» What the task requires:
Restate, word for word and with no pictures, the stretch of lines in the data below that begins at the line with "padding-top: 4px;" and ends at the line with "position: absolute; top: -7px;", inclusive.

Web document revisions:
★ ★ ★ ★ ★

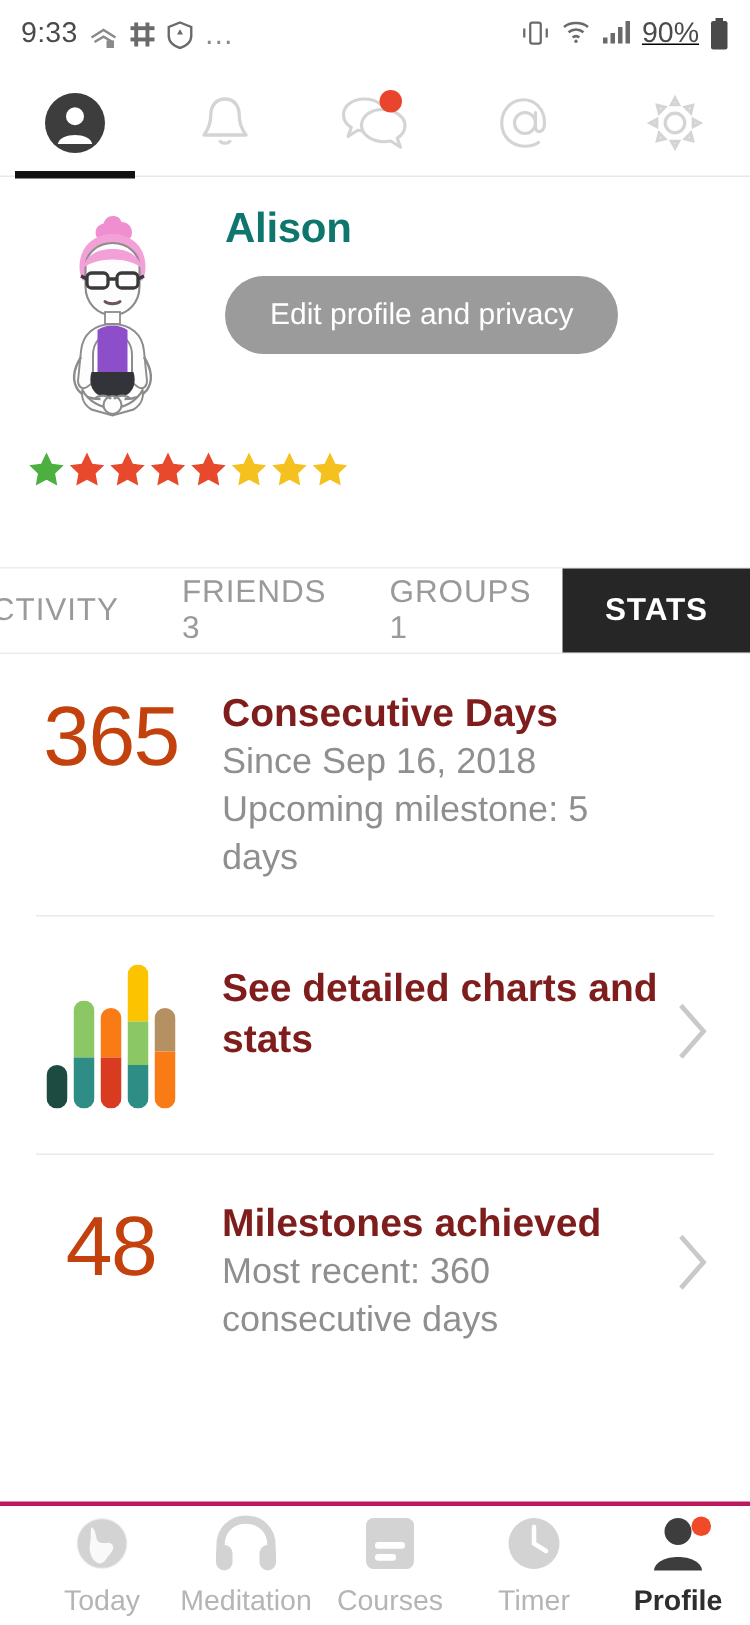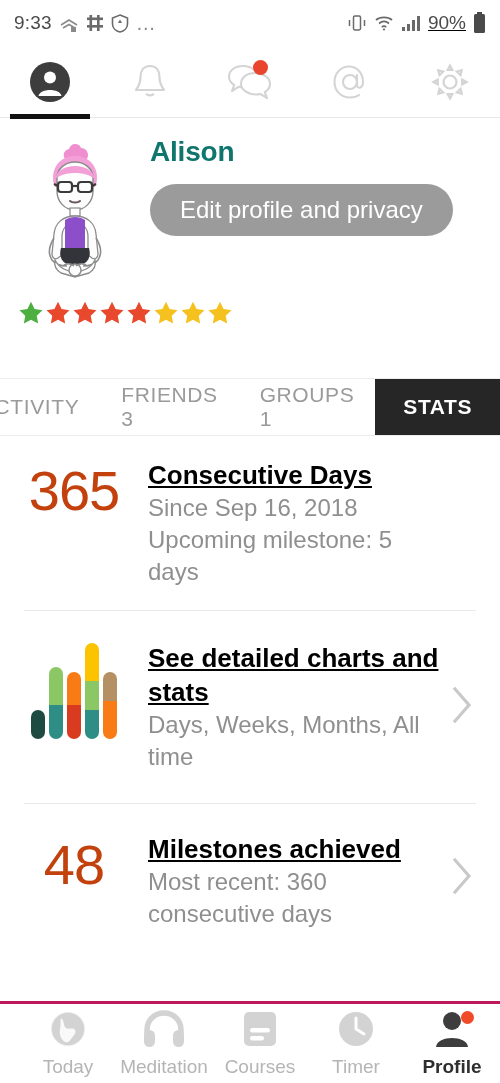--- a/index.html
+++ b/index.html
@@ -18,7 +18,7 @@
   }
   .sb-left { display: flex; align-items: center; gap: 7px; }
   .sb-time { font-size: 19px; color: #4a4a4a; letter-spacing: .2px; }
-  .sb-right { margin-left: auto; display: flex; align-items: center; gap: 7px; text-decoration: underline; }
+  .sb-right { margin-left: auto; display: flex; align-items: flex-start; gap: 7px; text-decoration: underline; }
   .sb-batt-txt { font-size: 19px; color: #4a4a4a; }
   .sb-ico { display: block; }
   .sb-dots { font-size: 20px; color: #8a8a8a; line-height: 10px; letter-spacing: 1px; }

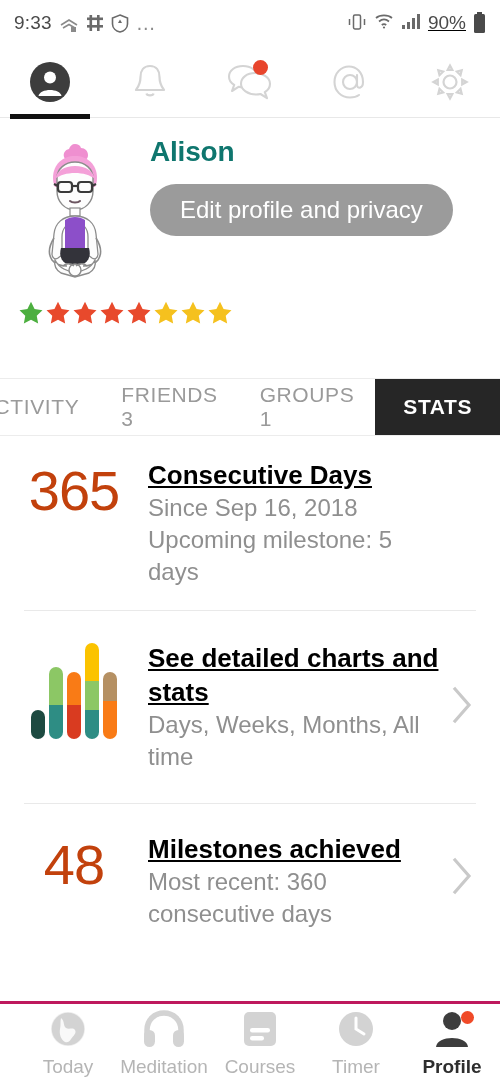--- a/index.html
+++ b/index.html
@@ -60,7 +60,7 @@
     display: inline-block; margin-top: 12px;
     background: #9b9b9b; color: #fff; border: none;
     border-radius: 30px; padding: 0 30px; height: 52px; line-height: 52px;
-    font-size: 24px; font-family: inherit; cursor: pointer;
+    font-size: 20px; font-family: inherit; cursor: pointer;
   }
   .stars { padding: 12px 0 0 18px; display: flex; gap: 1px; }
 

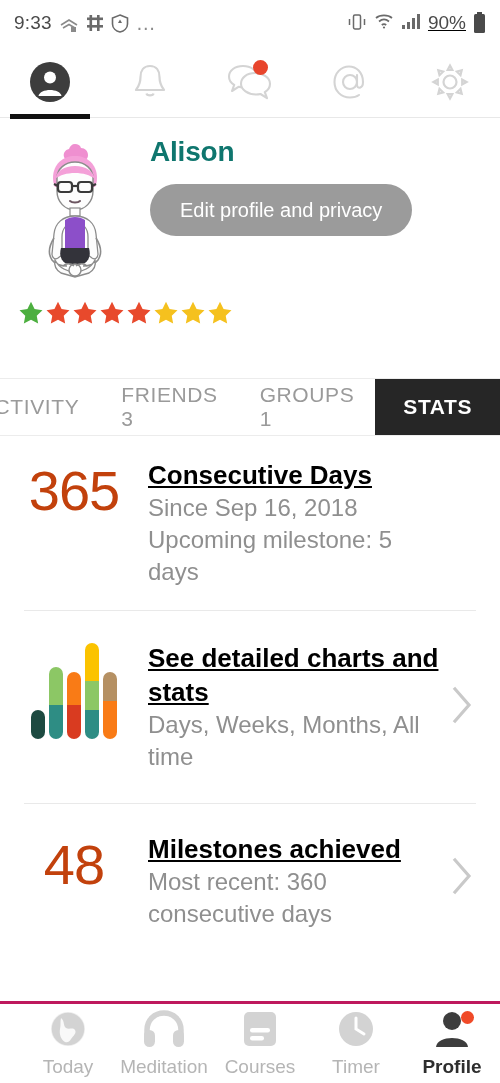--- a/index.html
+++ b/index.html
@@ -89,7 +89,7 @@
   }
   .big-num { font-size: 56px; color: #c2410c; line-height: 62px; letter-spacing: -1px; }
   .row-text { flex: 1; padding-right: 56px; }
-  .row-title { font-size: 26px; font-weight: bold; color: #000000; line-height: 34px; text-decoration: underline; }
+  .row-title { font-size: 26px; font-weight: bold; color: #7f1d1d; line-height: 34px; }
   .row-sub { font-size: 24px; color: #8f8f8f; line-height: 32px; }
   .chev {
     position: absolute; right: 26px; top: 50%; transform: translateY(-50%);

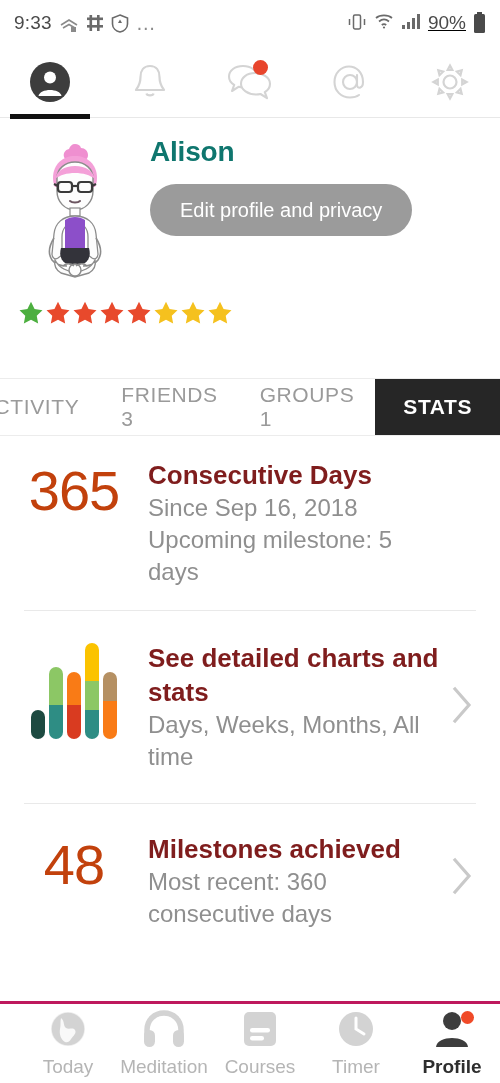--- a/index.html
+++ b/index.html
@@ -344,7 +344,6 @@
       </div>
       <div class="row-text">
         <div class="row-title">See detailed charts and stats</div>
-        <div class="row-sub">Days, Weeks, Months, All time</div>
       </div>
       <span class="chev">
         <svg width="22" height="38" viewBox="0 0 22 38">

★ ★ ★ ★ ★

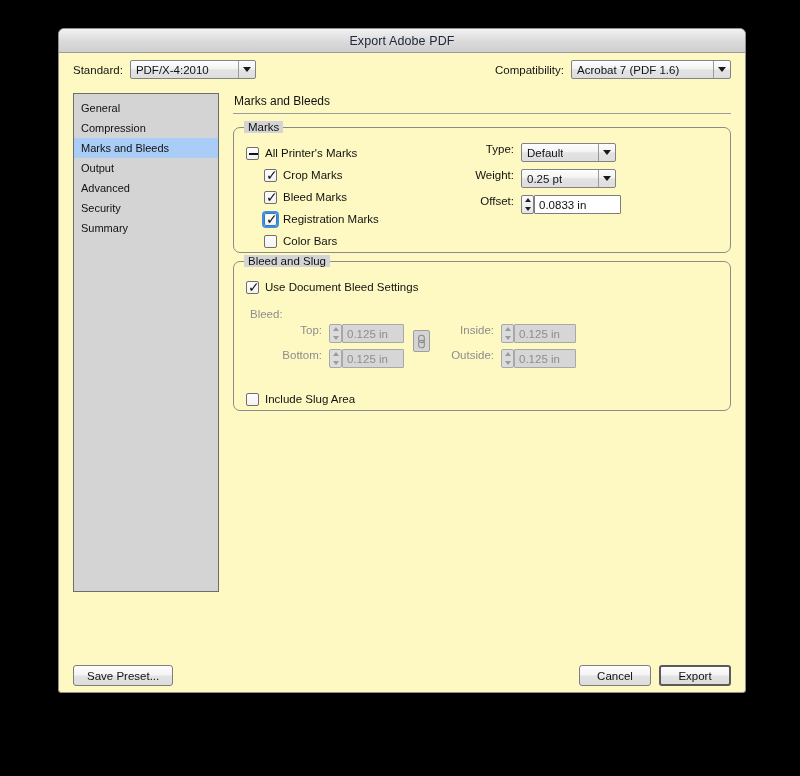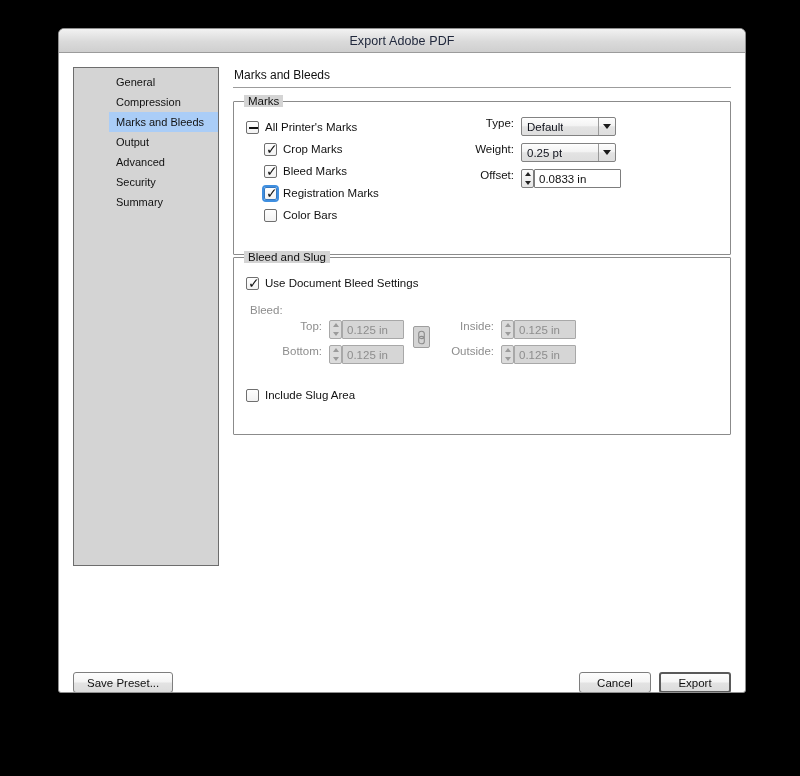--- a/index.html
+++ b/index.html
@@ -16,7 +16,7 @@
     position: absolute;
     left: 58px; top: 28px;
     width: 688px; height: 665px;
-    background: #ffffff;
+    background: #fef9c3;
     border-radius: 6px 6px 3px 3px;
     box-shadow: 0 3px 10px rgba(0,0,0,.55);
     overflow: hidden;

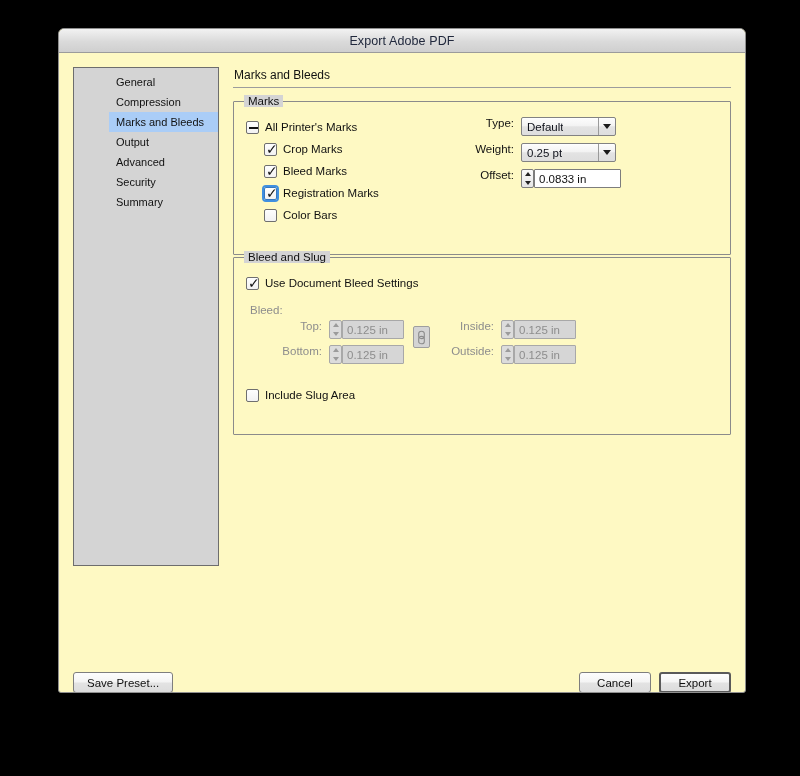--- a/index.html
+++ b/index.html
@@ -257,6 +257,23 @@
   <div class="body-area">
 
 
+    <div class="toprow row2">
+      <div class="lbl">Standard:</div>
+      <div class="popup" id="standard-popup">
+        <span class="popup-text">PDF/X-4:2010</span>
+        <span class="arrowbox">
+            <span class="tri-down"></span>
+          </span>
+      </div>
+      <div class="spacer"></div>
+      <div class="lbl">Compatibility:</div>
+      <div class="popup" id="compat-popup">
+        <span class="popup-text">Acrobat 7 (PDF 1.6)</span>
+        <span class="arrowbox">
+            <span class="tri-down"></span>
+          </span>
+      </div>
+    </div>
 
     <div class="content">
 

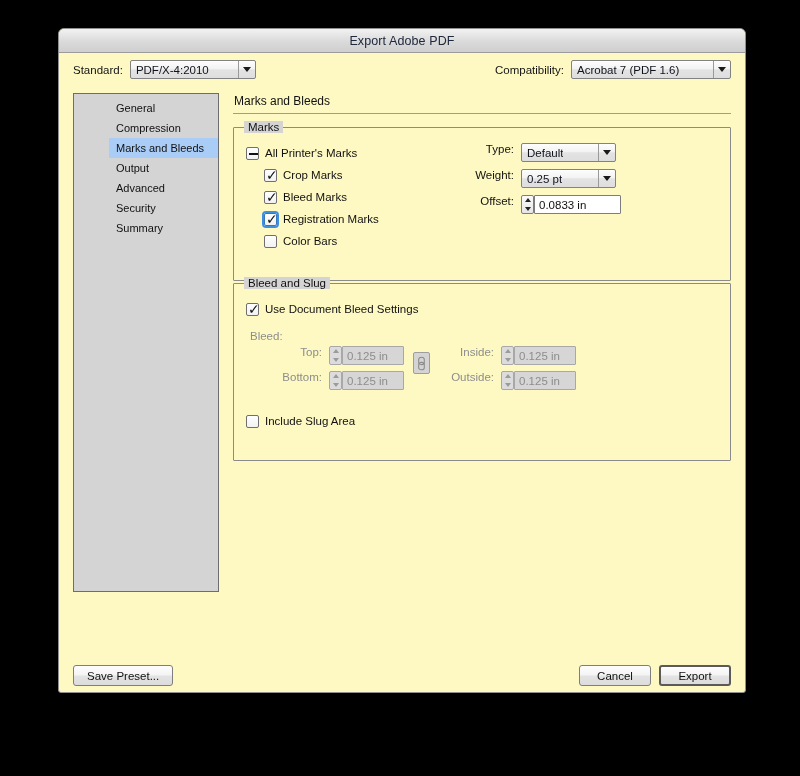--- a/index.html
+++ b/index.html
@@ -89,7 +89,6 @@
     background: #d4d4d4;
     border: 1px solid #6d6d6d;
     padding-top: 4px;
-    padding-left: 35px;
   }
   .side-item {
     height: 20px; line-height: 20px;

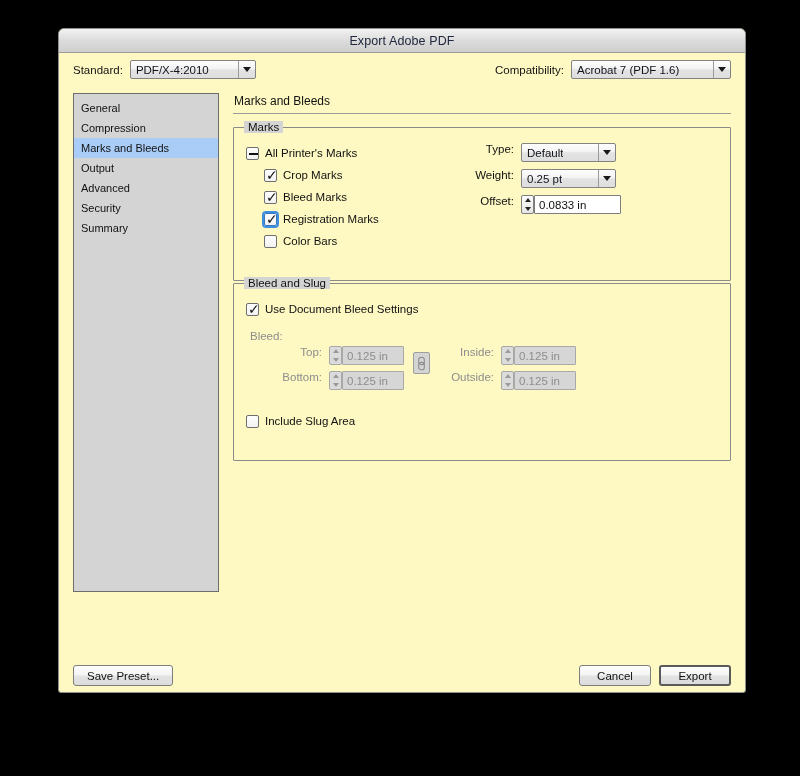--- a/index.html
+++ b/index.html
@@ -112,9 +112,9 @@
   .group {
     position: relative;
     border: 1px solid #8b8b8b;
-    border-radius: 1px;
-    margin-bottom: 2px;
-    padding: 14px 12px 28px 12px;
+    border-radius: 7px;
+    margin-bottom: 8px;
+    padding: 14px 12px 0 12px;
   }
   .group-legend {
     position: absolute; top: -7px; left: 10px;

★ ★ ★ ★ ★

» Response area:
     padding-top: 4px;
-    padding-left: 35px;
   }
   .side-item {
     height: 20px; line-height: 20px;

--- a/index.html
+++ b/index.html
@@ -112,9 +112,9 @@
   .group {
     position: relative;
     border: 1px solid #8b8b8b;
-    border-radius: 1px;
-    margin-bottom: 2px;
-    padding: 14px 12px 28px 12px;
+    border-radius: 7px;
+    margin-bottom: 8px;
+    padding: 14px 12px 0 12px;
   }
   .group-legend {
     position: absolute; top: -7px; left: 10px;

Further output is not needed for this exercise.